Exclude the pictures, and otherwise reproduce the data in full.
** Opening Task inputs block **
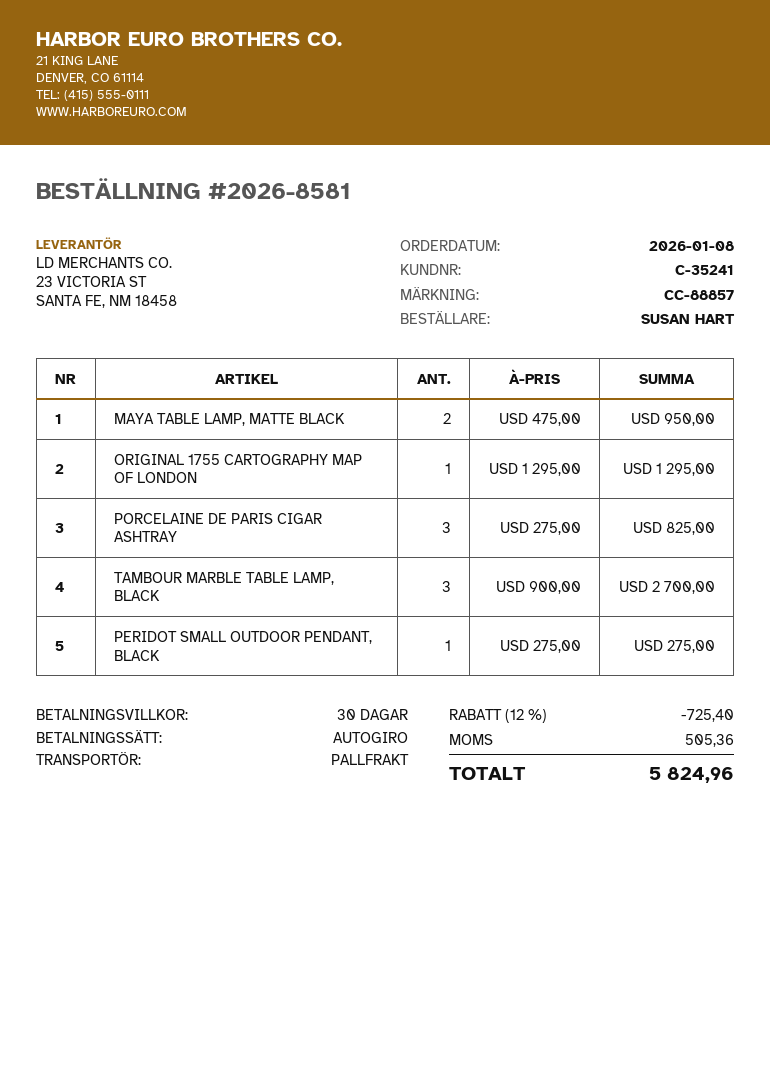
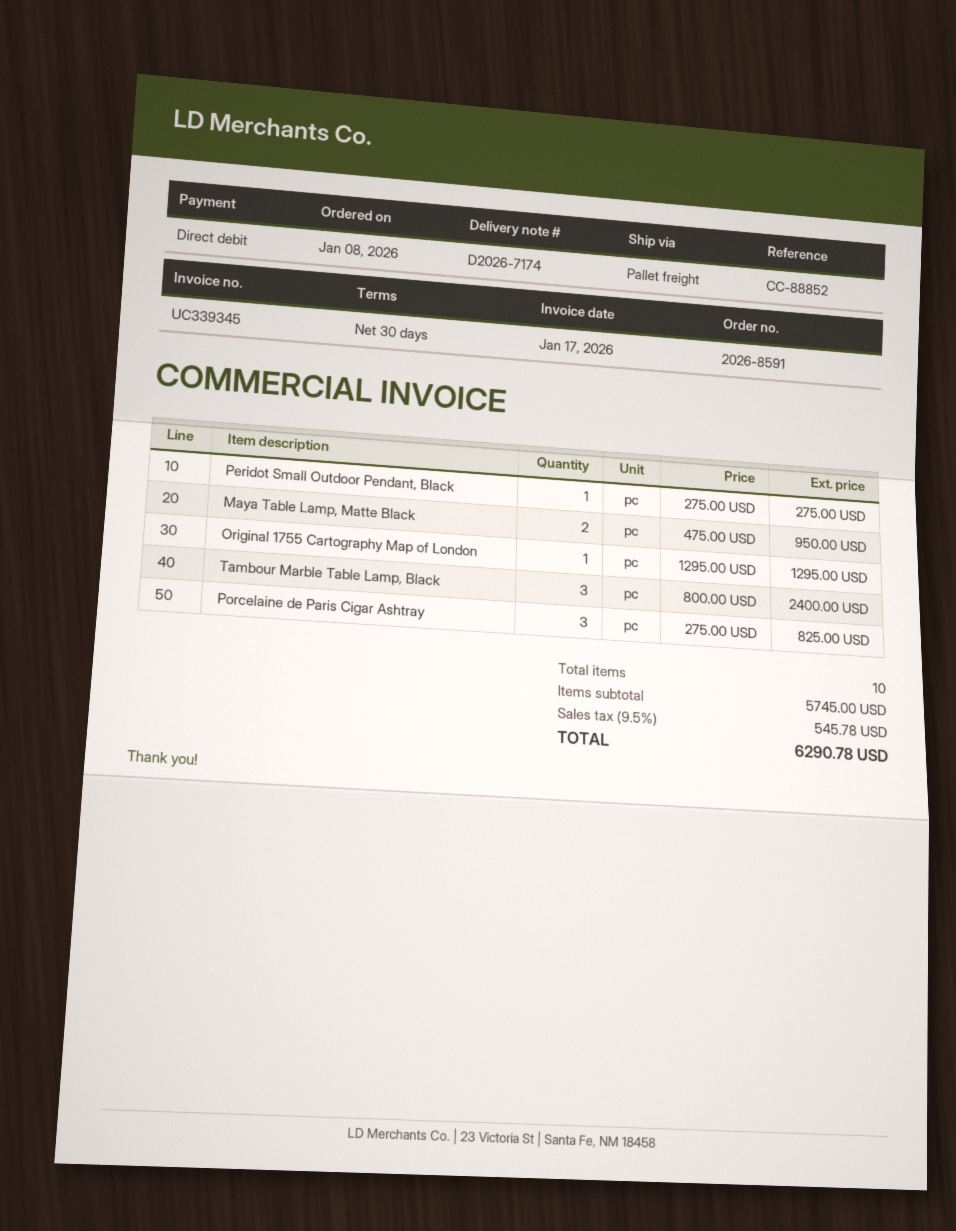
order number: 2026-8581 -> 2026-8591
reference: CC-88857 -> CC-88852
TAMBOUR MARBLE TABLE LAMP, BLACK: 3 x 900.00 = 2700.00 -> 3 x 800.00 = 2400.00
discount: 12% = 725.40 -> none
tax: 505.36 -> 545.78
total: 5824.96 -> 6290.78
** Closing Task inputs block **
**Answer space**.
order number: 2026-8581 -> 2026-8591
reference: CC-88857 -> CC-88852
TAMBOUR MARBLE TABLE LAMP, BLACK: 3 x 900.00 = 2700.00 -> 3 x 800.00 = 2400.00
discount: 12% = 725.40 -> none
tax: 505.36 -> 545.78
total: 5824.96 -> 6290.78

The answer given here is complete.